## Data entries
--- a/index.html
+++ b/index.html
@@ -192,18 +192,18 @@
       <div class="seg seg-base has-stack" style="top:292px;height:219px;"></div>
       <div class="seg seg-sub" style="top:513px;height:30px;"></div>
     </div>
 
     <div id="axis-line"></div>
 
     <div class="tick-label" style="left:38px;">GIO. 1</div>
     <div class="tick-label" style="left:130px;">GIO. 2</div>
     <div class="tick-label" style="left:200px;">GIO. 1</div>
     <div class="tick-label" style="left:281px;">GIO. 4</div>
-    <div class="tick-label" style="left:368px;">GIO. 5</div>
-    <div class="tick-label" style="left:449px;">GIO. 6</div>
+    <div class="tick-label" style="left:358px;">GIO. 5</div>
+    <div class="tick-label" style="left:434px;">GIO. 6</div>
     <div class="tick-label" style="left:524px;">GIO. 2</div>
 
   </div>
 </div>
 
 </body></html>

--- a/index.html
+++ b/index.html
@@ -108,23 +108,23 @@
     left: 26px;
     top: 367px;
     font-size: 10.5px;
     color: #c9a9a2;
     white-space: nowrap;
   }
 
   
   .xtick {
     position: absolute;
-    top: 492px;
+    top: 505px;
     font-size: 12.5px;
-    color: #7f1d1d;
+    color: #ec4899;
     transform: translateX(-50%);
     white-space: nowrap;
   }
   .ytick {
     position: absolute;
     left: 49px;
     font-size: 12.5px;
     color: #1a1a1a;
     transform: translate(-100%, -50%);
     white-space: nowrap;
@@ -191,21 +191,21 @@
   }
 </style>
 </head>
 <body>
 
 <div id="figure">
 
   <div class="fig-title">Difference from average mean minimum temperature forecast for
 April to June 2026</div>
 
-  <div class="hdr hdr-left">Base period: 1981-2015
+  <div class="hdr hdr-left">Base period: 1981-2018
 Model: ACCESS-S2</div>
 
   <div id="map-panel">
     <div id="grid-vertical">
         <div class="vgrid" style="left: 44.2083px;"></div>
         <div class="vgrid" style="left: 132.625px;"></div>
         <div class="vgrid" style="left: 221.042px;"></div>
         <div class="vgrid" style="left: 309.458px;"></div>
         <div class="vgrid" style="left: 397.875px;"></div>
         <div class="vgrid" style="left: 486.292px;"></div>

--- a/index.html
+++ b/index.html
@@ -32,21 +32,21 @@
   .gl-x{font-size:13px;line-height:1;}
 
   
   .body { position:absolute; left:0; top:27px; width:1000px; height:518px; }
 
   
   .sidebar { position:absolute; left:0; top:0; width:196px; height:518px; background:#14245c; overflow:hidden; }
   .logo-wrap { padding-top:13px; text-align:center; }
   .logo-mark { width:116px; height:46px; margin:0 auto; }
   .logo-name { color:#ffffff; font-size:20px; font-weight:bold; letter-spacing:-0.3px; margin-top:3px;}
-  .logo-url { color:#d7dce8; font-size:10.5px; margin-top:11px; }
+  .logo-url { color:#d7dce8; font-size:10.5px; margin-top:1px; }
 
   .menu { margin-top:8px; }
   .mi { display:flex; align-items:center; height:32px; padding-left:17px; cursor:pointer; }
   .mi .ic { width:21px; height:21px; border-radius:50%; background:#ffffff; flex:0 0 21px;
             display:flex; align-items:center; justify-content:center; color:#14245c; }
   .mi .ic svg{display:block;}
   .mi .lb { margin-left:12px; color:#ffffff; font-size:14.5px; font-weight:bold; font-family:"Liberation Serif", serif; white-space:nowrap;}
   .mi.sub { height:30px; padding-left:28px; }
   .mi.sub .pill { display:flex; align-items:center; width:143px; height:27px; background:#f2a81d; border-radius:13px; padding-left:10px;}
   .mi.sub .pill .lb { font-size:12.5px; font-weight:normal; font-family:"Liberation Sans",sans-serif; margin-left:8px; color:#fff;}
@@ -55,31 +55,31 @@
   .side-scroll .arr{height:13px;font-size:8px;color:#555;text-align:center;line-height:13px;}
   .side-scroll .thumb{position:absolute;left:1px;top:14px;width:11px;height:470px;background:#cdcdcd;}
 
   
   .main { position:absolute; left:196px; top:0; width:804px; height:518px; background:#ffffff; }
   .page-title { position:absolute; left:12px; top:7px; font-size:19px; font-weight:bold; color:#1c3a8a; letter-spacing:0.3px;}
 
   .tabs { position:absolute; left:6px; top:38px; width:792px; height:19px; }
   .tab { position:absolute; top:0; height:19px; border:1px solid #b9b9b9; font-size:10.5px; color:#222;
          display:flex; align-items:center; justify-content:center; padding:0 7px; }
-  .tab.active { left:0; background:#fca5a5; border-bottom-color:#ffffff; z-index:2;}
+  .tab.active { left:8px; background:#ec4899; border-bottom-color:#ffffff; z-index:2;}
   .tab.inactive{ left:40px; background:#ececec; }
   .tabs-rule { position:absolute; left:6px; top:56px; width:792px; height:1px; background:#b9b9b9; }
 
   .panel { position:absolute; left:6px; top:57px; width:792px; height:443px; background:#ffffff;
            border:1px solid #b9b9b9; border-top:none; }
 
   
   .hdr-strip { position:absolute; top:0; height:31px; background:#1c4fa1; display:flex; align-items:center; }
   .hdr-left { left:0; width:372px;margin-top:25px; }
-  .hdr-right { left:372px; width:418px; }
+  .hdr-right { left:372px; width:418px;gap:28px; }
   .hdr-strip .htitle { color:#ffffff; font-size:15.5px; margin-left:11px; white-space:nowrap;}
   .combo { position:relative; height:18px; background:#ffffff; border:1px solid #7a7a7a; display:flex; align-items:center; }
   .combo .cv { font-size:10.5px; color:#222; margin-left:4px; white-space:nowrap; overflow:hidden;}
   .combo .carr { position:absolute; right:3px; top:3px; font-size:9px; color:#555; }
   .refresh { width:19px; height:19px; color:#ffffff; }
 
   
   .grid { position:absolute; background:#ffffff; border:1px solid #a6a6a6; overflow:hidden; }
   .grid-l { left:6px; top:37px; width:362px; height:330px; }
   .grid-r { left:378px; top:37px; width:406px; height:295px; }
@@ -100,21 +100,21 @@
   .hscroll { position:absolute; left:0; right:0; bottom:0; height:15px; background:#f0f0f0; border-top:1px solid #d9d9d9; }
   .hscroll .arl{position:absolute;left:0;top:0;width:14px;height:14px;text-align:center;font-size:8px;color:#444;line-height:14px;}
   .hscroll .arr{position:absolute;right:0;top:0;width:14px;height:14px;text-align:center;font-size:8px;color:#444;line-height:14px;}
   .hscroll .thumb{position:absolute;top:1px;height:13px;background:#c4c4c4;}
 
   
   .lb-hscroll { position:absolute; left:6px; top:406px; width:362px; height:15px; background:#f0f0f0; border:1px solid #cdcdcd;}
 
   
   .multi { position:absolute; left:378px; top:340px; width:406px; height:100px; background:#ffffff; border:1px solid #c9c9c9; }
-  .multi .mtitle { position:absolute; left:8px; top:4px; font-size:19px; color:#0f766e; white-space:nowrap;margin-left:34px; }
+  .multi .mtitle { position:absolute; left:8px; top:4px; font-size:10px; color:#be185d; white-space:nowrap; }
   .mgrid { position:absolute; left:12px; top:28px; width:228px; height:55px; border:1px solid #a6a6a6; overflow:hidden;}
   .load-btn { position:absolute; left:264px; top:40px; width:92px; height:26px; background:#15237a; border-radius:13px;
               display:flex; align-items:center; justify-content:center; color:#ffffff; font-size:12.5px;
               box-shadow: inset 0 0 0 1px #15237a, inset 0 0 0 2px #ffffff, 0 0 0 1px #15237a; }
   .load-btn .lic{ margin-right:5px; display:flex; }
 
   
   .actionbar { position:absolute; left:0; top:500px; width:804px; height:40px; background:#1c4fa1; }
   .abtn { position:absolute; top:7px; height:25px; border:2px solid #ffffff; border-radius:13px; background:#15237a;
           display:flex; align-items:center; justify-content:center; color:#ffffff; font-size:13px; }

## Task details
Reproduce, word for word and in full, only the lines above that start at the line with "align-items:center; justify-content:center; padding:0" and run through the line with "position:absolute; left:6px; top:406px;", both ends included.

## Finished task
          display:flex; align-items:center; justify-content:center; padding:0 7px; }
-  .tab.active { left:0; background:#fca5a5; border-bottom-color:#ffffff; z-index:2;}
+  .tab.active { left:8px; background:#ec4899; border-bottom-color:#ffffff; z-index:2;}
   .tab.inactive{ left:40px; background:#ececec; }
   .tabs-rule { position:absolute; left:6px; top:56px; width:792px; height:1px; background:#b9b9b9; }
 
   .panel { position:absolute; left:6px; top:57px; width:792px; height:443px; background:#ffffff;
            border:1px solid #b9b9b9; border-top:none; }
 
   
   .hdr-strip { position:absolute; top:0; height:31px; background:#1c4fa1; display:flex; align-items:center; }
   .hdr-left { left:0; width:372px;margin-top:25px; }
-  .hdr-right { left:372px; width:418px; }
+  .hdr-right { left:372px; width:418px;gap:28px; }
   .hdr-strip .htitle { color:#ffffff; font-size:15.5px; margin-left:11px; white-space:nowrap;}
   .combo { position:relative; height:18px; background:#ffffff; border:1px solid #7a7a7a; display:flex; align-items:center; }
   .combo .cv { font-size:10.5px; color:#222; margin-left:4px; white-space:nowrap; overflow:hidden;}
   .combo .carr { position:absolute; right:3px; top:3px; font-size:9px; color:#555; }
   .refresh { width:19px; height:19px; color:#ffffff; }
 
   
   .grid { position:absolute; background:#ffffff; border:1px solid #a6a6a6; overflow:hidden; }
   .grid-l { left:6px; top:37px; width:362px; height:330px; }
   .grid-r { left:378px; top:37px; width:406px; height:295px; }
@@ -100,21 +100,21 @@
   .hscroll { position:absolute; left:0; right:0; bottom:0; height:15px; background:#f0f0f0; border-top:1px solid #d9d9d9; }
   .hscroll .arl{position:absolute;left:0;top:0;width:14px;height:14px;text-align:center;font-size:8px;color:#444;line-height:14px;}
   .hscroll .arr{position:absolute;right:0;top:0;width:14px;height:14px;text-align:center;font-size:8px;color:#444;line-height:14px;}
   .hscroll .thumb{position:absolute;top:1px;height:13px;background:#c4c4c4;}
 
   
   .lb-hscroll { position:absolute; left:6px; top:406px; width:362px; height:15px; background:#f0f0f0; border:1px solid #cdcdcd;}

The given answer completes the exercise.